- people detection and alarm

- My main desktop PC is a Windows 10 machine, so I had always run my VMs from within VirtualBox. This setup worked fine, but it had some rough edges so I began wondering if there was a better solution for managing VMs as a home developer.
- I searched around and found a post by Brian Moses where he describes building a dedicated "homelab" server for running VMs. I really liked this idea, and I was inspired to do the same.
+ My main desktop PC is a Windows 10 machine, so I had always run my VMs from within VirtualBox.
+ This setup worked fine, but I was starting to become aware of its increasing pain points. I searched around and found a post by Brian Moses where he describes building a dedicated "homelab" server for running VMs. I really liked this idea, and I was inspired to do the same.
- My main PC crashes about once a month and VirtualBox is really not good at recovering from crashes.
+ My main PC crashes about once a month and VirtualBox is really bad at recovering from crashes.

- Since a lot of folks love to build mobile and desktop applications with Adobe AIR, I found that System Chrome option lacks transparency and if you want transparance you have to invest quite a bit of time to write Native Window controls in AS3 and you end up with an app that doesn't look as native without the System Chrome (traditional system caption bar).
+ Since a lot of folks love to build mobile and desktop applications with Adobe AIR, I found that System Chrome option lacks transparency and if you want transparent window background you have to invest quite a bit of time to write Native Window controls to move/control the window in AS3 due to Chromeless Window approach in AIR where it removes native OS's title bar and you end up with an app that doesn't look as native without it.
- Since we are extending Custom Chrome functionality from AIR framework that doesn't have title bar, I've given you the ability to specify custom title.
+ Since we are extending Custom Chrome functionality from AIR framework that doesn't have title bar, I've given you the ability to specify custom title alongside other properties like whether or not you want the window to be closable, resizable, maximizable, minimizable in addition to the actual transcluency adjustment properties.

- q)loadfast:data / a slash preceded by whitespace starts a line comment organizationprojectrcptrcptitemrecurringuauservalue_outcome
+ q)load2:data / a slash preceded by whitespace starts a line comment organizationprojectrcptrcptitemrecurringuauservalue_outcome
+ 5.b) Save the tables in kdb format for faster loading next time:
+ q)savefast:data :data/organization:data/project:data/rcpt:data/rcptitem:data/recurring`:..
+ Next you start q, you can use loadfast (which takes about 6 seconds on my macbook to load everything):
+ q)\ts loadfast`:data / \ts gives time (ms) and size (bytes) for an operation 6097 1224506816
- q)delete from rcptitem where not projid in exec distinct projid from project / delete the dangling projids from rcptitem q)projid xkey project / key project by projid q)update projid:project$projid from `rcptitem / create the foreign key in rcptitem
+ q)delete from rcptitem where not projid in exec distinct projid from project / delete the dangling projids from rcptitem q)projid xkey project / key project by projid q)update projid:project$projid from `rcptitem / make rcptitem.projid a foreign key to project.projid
===============
What you should do: Would you reproduce all of the data exactly, without a single alteration?

Solved problem:
- people detection and alarm

- My main desktop PC is a Windows 10 machine, so I had always run my VMs from within VirtualBox. This setup worked fine, but it had some rough edges so I began wondering if there was a better solution for managing VMs as a home developer.
- I searched around and found a post by Brian Moses where he describes building a dedicated "homelab" server for running VMs. I really liked this idea, and I was inspired to do the same.
+ My main desktop PC is a Windows 10 machine, so I had always run my VMs from within VirtualBox.
+ This setup worked fine, but I was starting to become aware of its increasing pain points. I searched around and found a post by Brian Moses where he describes building a dedicated "homelab" server for running VMs. I really liked this idea, and I was inspired to do the same.
- My main PC crashes about once a month and VirtualBox is really not good at recovering from crashes.
+ My main PC crashes about once a month and VirtualBox is really bad at recovering from crashes.

- Since a lot of folks love to build mobile and desktop applications with Adobe AIR, I found that System Chrome option lacks transparency and if you want transparance you have to invest quite a bit of time to write Native Window controls in AS3 and you end up with an app that doesn't look as native without the System Chrome (traditional system caption bar).
+ Since a lot of folks love to build mobile and desktop applications with Adobe AIR, I found that System Chrome option lacks transparency and if you want transparent window background you have to invest quite a bit of time to write Native Window controls to move/control the window in AS3 due to Chromeless Window approach in AIR where it removes native OS's title bar and you end up with an app that doesn't look as native without it.
- Since we are extending Custom Chrome functionality from AIR framework that doesn't have title bar, I've given you the ability to specify custom title.
+ Since we are extending Custom Chrome functionality from AIR framework that doesn't have title bar, I've given you the ability to specify custom title alongside other properties like whether or not you want the window to be closable, resizable, maximizable, minimizable in addition to the actual transcluency adjustment properties.

- q)loadfast:data / a slash preceded by whitespace starts a line comment organizationprojectrcptrcptitemrecurringuauservalue_outcome
+ q)load2:data / a slash preceded by whitespace starts a line comment organizationprojectrcptrcptitemrecurringuauservalue_outcome
+ 5.b) Save the tables in kdb format for faster loading next time:
+ q)savefast:data :data/organization:data/project:data/rcpt:data/rcptitem:data/recurring`:..
+ Next you start q, you can use loadfast (which takes about 6 seconds on my macbook to load everything):
+ q)\ts loadfast`:data / \ts gives time (ms) and size (bytes) for an operation 6097 1224506816
- q)delete from rcptitem where not projid in exec distinct projid from project / delete the dangling projids from rcptitem q)projid xkey project / key project by projid q)update projid:project$projid from `rcptitem / create the foreign key in rcptitem
+ q)delete from rcptitem where not projid in exec distinct projid from project / delete the dangling projids from rcptitem q)projid xkey project / key project by projid q)update projid:project$projid from `rcptitem / make rcptitem.projid a foreign key to project.projid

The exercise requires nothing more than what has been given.